WHAT THIS TASK INVOLVES:
Return every line of the listing exactly as written.

┄┄┄┄┄┄

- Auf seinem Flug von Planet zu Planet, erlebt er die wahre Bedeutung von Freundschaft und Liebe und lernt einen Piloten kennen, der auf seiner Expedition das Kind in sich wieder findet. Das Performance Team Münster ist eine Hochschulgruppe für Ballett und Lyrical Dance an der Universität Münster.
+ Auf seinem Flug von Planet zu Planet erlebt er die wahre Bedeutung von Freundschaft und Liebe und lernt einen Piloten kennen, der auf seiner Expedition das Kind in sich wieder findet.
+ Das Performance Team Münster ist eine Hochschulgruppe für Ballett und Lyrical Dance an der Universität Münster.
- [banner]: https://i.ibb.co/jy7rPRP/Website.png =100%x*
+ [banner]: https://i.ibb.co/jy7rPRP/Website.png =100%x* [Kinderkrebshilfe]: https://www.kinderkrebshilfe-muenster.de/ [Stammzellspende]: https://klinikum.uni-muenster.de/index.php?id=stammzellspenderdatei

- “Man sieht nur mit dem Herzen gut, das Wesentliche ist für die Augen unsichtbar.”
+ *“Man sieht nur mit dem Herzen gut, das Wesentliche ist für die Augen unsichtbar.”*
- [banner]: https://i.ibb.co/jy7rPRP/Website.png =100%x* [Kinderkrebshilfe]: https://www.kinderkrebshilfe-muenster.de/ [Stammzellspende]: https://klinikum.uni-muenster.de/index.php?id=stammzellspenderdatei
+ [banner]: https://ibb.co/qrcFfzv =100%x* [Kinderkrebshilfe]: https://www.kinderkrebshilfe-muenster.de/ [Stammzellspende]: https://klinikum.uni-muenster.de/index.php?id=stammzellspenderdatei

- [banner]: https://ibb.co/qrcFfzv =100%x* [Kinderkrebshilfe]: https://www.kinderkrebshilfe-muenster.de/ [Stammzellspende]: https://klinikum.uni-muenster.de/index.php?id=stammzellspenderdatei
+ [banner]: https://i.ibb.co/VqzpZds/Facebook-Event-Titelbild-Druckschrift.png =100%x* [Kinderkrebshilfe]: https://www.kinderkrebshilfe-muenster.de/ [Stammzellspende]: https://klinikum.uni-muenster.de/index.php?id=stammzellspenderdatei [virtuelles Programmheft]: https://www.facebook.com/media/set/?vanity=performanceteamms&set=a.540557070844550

┄┄┄┄┄┄

TASK SOLUTION:
- Auf seinem Flug von Planet zu Planet, erlebt er die wahre Bedeutung von Freundschaft und Liebe und lernt einen Piloten kennen, der auf seiner Expedition das Kind in sich wieder findet. Das Performance Team Münster ist eine Hochschulgruppe für Ballett und Lyrical Dance an der Universität Münster.
+ Auf seinem Flug von Planet zu Planet erlebt er die wahre Bedeutung von Freundschaft und Liebe und lernt einen Piloten kennen, der auf seiner Expedition das Kind in sich wieder findet.
+ Das Performance Team Münster ist eine Hochschulgruppe für Ballett und Lyrical Dance an der Universität Münster.
- [banner]: https://i.ibb.co/jy7rPRP/Website.png =100%x*
+ [banner]: https://i.ibb.co/jy7rPRP/Website.png =100%x* [Kinderkrebshilfe]: https://www.kinderkrebshilfe-muenster.de/ [Stammzellspende]: https://klinikum.uni-muenster.de/index.php?id=stammzellspenderdatei

- “Man sieht nur mit dem Herzen gut, das Wesentliche ist für die Augen unsichtbar.”
+ *“Man sieht nur mit dem Herzen gut, das Wesentliche ist für die Augen unsichtbar.”*
- [banner]: https://i.ibb.co/jy7rPRP/Website.png =100%x* [Kinderkrebshilfe]: https://www.kinderkrebshilfe-muenster.de/ [Stammzellspende]: https://klinikum.uni-muenster.de/index.php?id=stammzellspenderdatei
+ [banner]: https://ibb.co/qrcFfzv =100%x* [Kinderkrebshilfe]: https://www.kinderkrebshilfe-muenster.de/ [Stammzellspende]: https://klinikum.uni-muenster.de/index.php?id=stammzellspenderdatei

- [banner]: https://ibb.co/qrcFfzv =100%x* [Kinderkrebshilfe]: https://www.kinderkrebshilfe-muenster.de/ [Stammzellspende]: https://klinikum.uni-muenster.de/index.php?id=stammzellspenderdatei
+ [banner]: https://i.ibb.co/VqzpZds/Facebook-Event-Titelbild-Druckschrift.png =100%x* [Kinderkrebshilfe]: https://www.kinderkrebshilfe-muenster.de/ [Stammzellspende]: https://klinikum.uni-muenster.de/index.php?id=stammzellspenderdatei [virtuelles Programmheft]: https://www.facebook.com/media/set/?vanity=performanceteamms&set=a.540557070844550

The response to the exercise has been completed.